A critical authentication bypass in Palo Alto Networks PAN-OS is currently being actively exploited in the wild, posing an immediate risk of unauthorized network access.

This is an authentication bypass vulnerability allowing unauthenticated attackers to establish unauthorized VPN sessions by forging authentication override cookies. The flaw occurs when specific certificate configurations are present, enabling attackers to circumvent standard login requirements.

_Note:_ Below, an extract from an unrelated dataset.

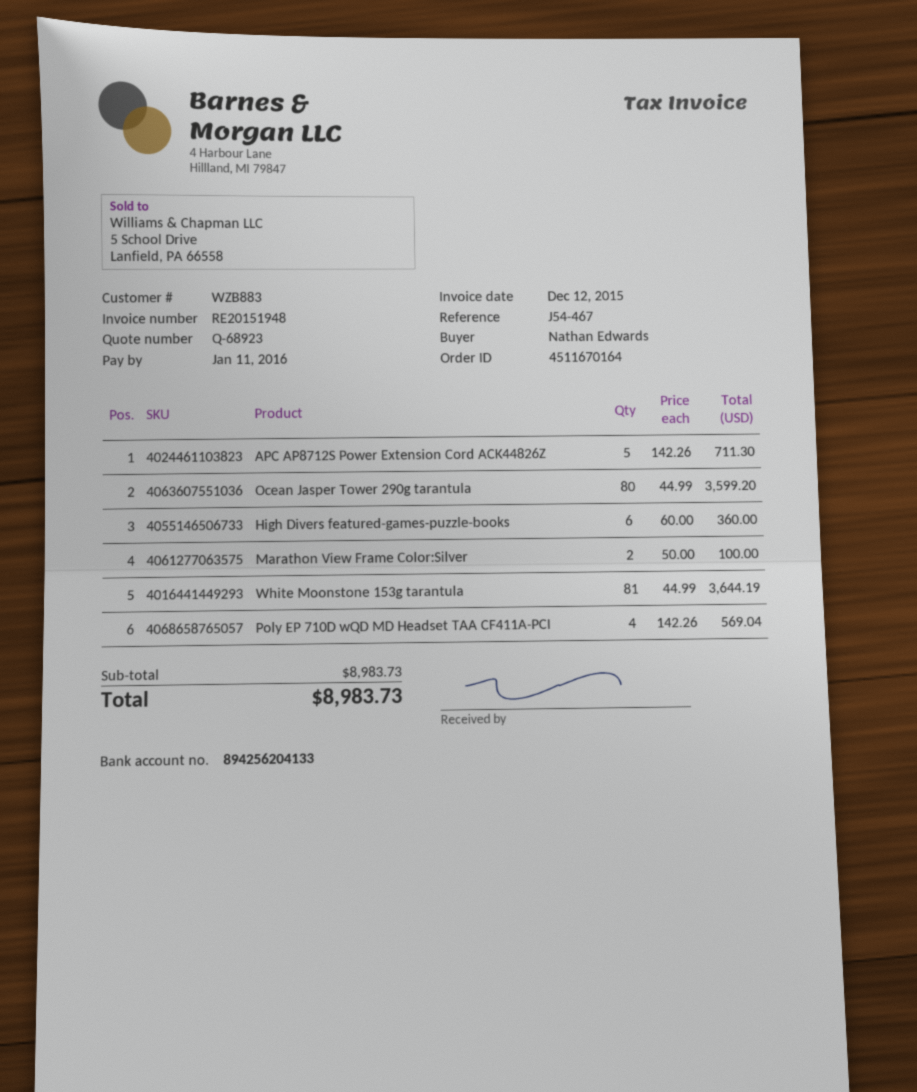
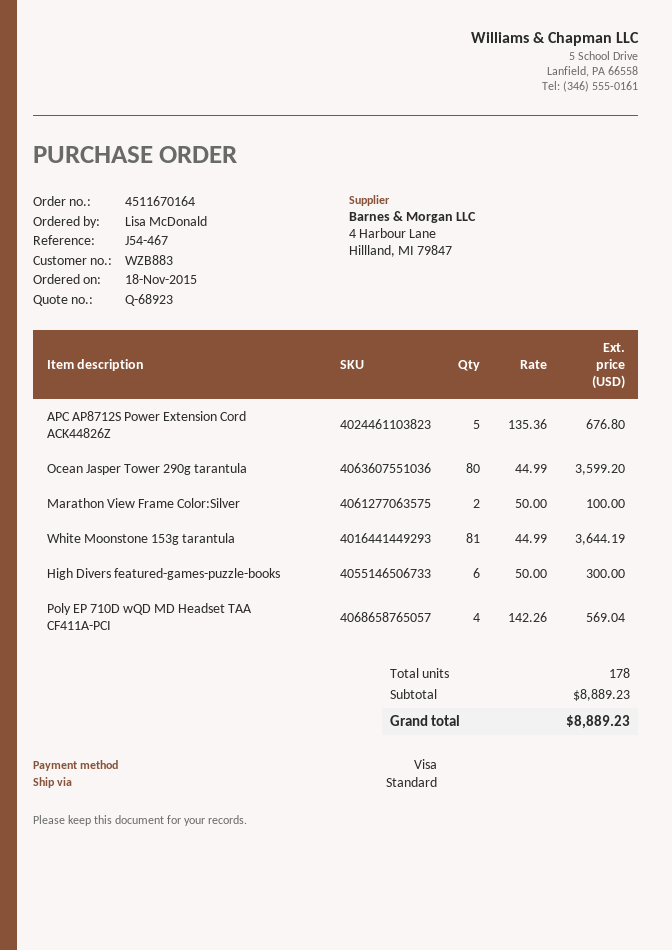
ordered by: Nathan Edwards -> Lisa McDonald
APC AP8712S Power Extension Cord ACK44826Z: 5 x 142.26 = 711.30 -> 5 x 135.36 = 676.80
High Divers featured-games-puzzle-books: 6 x 60.00 = 360.00 -> 6 x 50.00 = 300.00
subtotal: 8983.73 -> 8889.23
total: 8983.73 -> 8889.23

With a CVSS score of 9.5, this vulnerability represents a critical risk to organizational infrastructure. Successful exploitation allows unauthorized actors to gain VPN access, potentially leading to full network compromise, data exfiltration, and significant operational disruption. The inclusion of this CVE in the CISA KEV catalog confirms that active exploitation is occurring, significantly elevating the urgency for immediate remediation.

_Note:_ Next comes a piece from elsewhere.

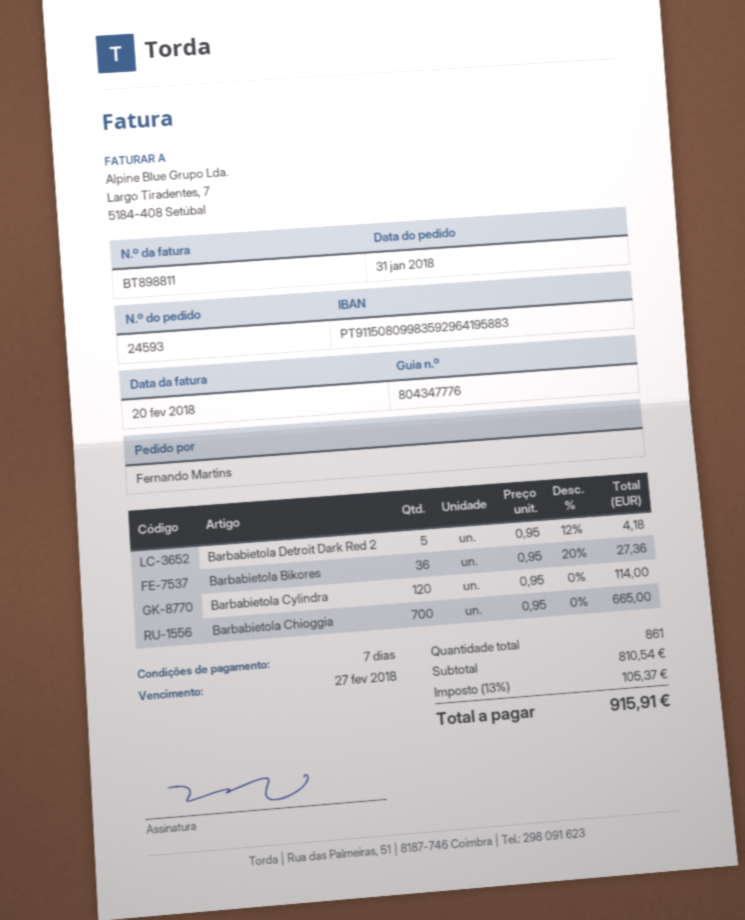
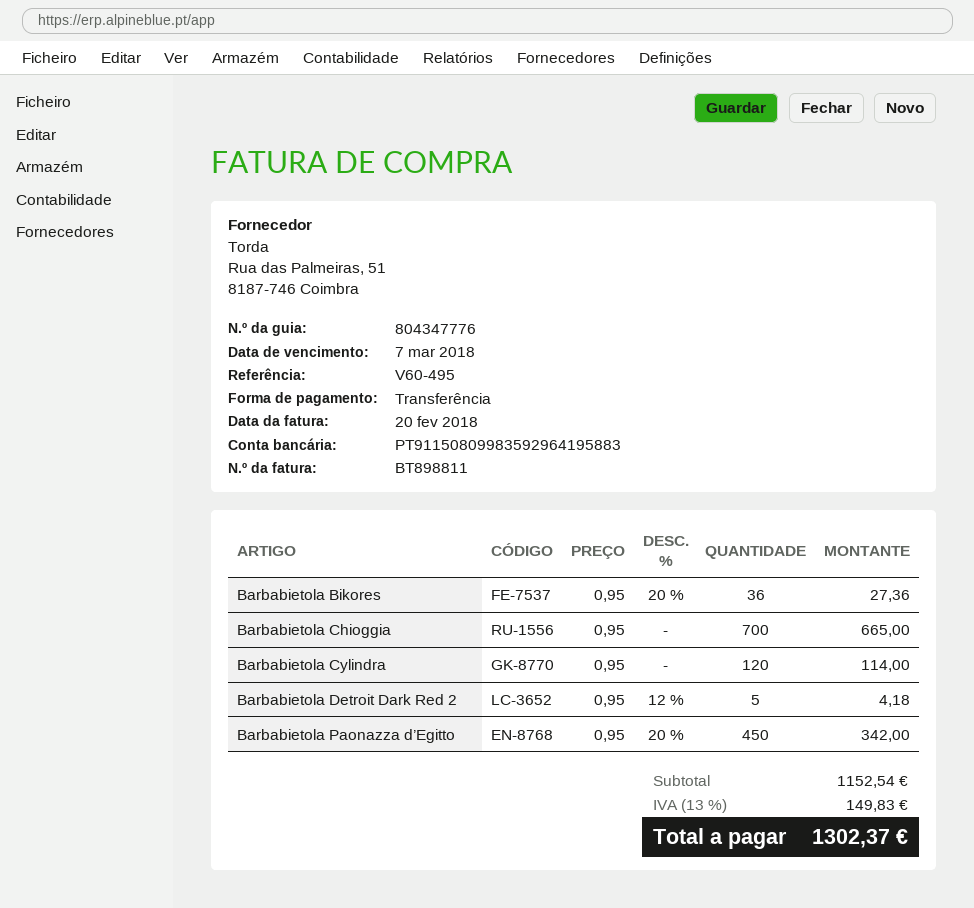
due date: 2018-02-27 -> 2018-03-07
Barbabietola Paonazza d’Egitto: none -> 450 x 0.95 - 20% = 342.00
subtotal: 810.54 -> 1152.54
tax: 13% = 105.37 -> 13% = 149.83
total: 915.91 -> 1302.37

Immediate Action: Upgrade to the patched versions listed in the vendor advisory (e.g., PAN-OS 11.2.12, 11.1.15, 10.2.18-h6, or newer) immediately. If patching is not immediately feasible, disable authentication override cookies on GlobalProtect portals and gateways as a temporary mitigation.

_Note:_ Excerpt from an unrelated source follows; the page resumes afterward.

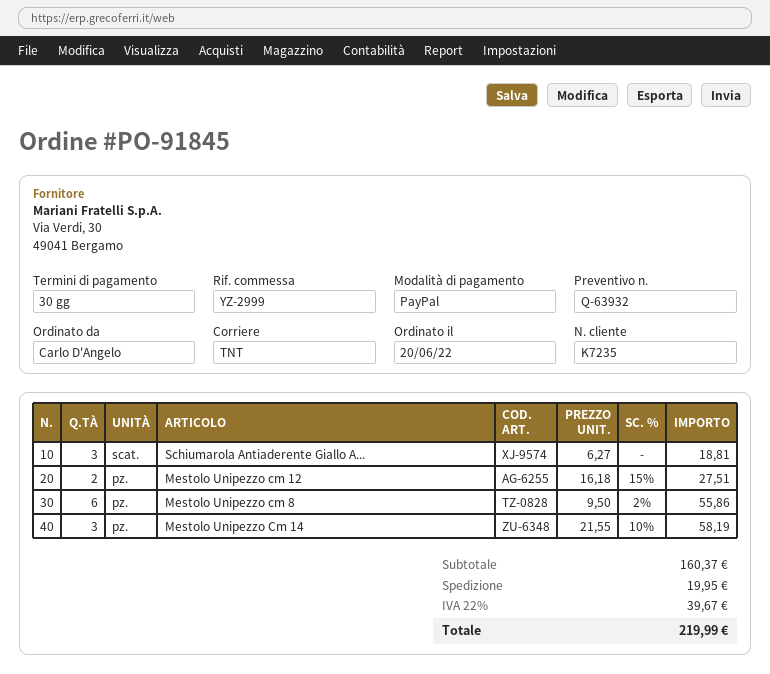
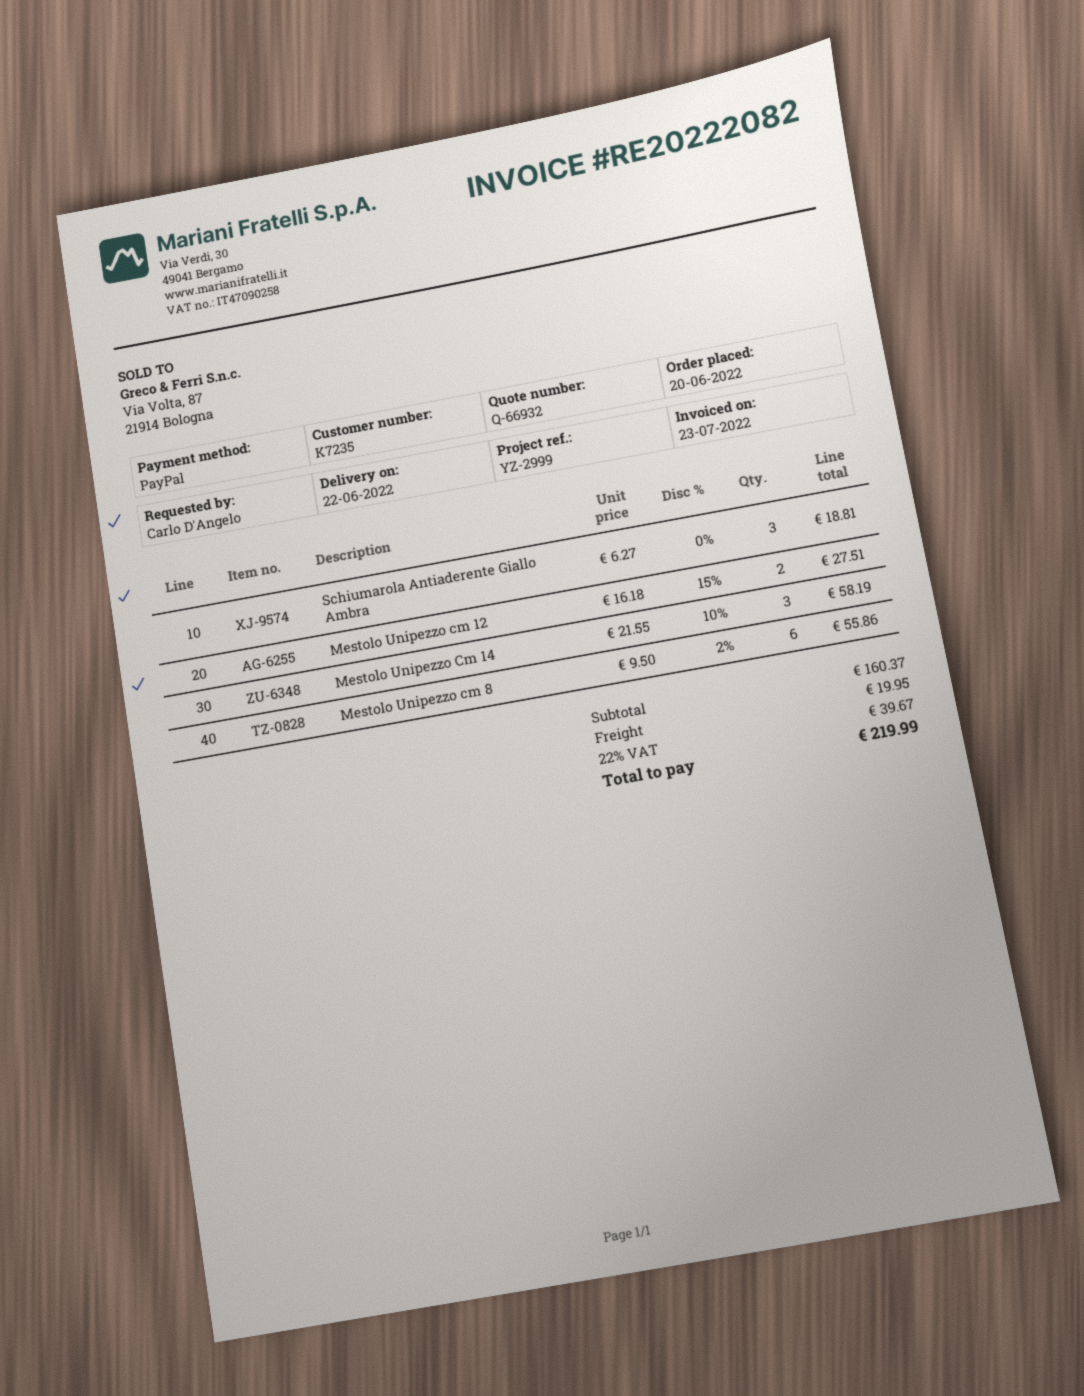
quote number: Q-63932 -> Q-66932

Proactive Monitoring: Review VPN authentication logs for anomalous or high-frequency login attempts and unexpected connections from unrecognized IP addresses. Monitor for unauthorized session creation that deviates from established user patterns.

Compensating Controls: Deploy Web Application Firewall (WAF) or equivalent gateway security policies to inspect and filter traffic for malicious cookie patterns associated with this bypass. Implement strict access control lists (ACLs) to limit exposure of the GlobalProtect interface to trusted source networks.

Public Exploit Available: True

Given the critical CVSS severity and the documented evidence of active exploitation, this vulnerability must be treated as a top-priority incident. Organizations must verify their current PAN-OS version and apply the vendor-supplied patches immediately. If immediate patching is not possible, the recommended functional workarounds must be implemented to prevent unauthorized access and potential lateral movement within the network.